The shooting of unarmed 18-year-old Michael Brown in Ferguson, Missouri, struck a nerve among the American populace, and it struck hard. Shows of solidarity have emerged across the nation, and while Brown remains at the center of these protests, much of the heartbreak and frustration stems from a more pervasive and more insidious trend of seemingly racially charged police violence in the United States.
Over the past week, Ferguson has undergone a rapid transition from a small, midwestern town with a population of just over 20,000 to a "war zone," where police are now outfitted with military grade weapons, uniforms, and even armored vehicles. Recent photographs of heavily armed police marching with weapons raised against unarmed citizens have rendered Ferguson unrecognizable as a small outlet of middle America, and serve as a striking representation of the power disparity between the police force and civilians. And this disparity seems particularly apparent amongst the black population of the U.S.
According to the FBI's most recent accounts of "justifiable homicide," in the seven years between 2005 and 2012, a white officer used deadly force against a black person almost two times every week, which Melissa Harris-Perry pointed out in her passionate and touching tribute to Brown. Of those black persons killed, nearly one in every five were under 21 years of age. For comparison, only 8.7 percent of white people killed by police officers were younger than 21.
These numbers are likely underestimates, as police departments self-report these statistics, and only 750 of the 17,000 law enforcement agencies in the United States participated. According to University of South Carolina criminologist Geoff Alpert, to this day, there exists no national record of the number of civilians killed by the police — and of course, no complete racial breakdown of this information.
Said Alpert to USA Today:
We've been trying [to get this information] for years, but nobody wanted to fund it and the (police) departments didn't want it. They were concerned with their image and liability. They don't want to bother with it.
And this comes as no surprise, given the appalling statistics associated with police violence and brutality, particularly along racial lines. As Mother Jones pointed out on Friday, Brown is at least the fifth unarmed black man to be killed by police in the past month.

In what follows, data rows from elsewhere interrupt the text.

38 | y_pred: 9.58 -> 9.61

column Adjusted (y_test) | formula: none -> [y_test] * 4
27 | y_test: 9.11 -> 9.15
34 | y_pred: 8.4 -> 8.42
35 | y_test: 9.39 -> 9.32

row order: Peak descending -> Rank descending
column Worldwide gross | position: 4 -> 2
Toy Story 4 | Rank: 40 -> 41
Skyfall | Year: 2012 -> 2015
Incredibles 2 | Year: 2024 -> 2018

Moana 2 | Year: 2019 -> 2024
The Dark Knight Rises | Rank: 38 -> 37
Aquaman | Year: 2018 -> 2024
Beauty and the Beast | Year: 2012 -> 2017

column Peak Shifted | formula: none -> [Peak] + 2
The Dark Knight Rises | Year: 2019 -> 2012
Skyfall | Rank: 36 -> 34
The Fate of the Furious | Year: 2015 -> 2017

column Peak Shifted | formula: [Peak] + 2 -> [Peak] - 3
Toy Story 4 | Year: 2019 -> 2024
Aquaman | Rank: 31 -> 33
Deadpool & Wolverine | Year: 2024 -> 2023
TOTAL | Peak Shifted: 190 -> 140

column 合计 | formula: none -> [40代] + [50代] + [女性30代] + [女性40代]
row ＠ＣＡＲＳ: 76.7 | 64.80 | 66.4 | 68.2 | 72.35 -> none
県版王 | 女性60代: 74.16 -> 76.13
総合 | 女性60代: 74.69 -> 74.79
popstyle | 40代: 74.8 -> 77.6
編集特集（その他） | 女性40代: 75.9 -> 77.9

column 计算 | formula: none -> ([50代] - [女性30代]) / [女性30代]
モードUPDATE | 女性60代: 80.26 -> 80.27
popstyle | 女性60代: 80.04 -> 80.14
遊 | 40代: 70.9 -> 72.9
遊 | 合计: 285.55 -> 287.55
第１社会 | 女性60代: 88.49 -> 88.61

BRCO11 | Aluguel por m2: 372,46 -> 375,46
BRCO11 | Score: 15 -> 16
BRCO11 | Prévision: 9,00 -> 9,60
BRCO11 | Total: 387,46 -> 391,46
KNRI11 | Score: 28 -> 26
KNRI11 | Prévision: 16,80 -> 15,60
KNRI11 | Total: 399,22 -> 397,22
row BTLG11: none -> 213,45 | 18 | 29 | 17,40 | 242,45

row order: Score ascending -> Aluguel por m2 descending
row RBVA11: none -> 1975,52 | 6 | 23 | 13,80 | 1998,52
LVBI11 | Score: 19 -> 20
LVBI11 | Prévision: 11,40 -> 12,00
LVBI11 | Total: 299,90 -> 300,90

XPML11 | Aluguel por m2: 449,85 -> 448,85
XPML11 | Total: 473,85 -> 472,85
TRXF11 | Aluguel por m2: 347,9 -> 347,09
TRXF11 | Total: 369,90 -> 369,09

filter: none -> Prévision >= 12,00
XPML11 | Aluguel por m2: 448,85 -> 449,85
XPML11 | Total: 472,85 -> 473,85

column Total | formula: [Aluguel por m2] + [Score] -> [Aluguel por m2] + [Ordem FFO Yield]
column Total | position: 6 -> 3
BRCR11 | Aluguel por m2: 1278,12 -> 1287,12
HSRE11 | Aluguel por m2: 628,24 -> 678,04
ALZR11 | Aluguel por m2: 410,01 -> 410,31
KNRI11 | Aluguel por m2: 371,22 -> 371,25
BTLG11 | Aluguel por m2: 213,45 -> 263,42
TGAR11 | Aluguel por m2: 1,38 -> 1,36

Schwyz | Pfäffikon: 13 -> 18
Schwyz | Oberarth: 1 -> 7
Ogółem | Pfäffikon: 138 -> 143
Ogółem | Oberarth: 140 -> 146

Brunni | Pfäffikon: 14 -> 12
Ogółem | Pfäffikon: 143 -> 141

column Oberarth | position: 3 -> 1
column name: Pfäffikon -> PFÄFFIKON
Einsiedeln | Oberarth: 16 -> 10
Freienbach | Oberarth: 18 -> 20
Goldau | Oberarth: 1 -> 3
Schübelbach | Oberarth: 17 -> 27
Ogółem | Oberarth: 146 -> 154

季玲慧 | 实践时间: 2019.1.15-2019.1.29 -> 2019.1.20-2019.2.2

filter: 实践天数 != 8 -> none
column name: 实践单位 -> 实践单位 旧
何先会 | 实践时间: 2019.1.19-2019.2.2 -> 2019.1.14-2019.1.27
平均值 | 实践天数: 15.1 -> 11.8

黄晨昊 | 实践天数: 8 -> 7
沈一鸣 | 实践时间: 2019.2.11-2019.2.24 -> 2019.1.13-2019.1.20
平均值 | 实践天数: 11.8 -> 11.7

Eric Garner of Staten Island, John Crawford of Ohio, Ezell Ford of Los Angeles, and Dante Parker of Victoville, California, represent the other four lives lost at the hands of police.
The geographic diversity of these tragedies suggest that the problem is not centralized to one area of the country, but rather a widespread issue of concern. In 2007, a joint effort by ColorLines and the Chicago Reporter examined police shootings in the 10 largest cities in the U.S., and in every city, African Americans comprised a disproportionately large percentage of those killed.
The cities with the greatest racial disparity in these shootings were New York, San Diego, and Las Vegas — in each of these cities, the percentage of black people killed was at least twice that of their percentage of the city's population. This means that if these statistics remained constant in 2010, when the percentage of black people in New York City was 25 percent, a whopping 50 percent of those killed in police shootings would have been of African American descent.
Moreover, according to a 2008 Department of Justice Police Public Contact Survey, 74 percent of blacks felt that police used "excessive force" when dealing with them, a number much greater than that reported by either whites or Hispanics.
In Ferguson, where blacks outnumber whites two to one, they were arrested at a rate of eight to one during the first four months of this year. Nationally, African Americans are arrested three times more frequently than their white counterparts, although African Americans make up only 12 percent of the population. While two thirds of Ferguson is African American, the mayor and five out of six city council members are white, as are 50 of the 53 members of the police force.
Besides these police statistics, there's the vast discrepancy among the media's portrayal of the deaths and crimes of whites vs. blacks in the United States. Beyond the #IfTheyGunnedMeDown hashtag, which examines the types of pictures various outlets would choose to use when remembering victims of violence, there are also seriously skewed headlines.
For example, as the Huffington Post points out, when Eric Belluci allegedly murdered his parents in 2010, local media outlets ran this headline: "Son in Staten Island murders was brilliant, athletic — but his demons were the death of his parents." Conversely, when Trayvon Martin was shot and killed in 2012, NBC ran the following headline: "Trayvon Martin was suspended three times from school."
Whereas Belluci, a white suspected murderer, had his best traits displayed by the headline, Martin, a black shooting victim, was noted for his disciplinary issues at school.
Perhaps it's this disturbing trend that has reached a boiling point with the tragic death of Brown — and while protests around the nation were sparked by his shooting, they were fueled by the injustices of decades past.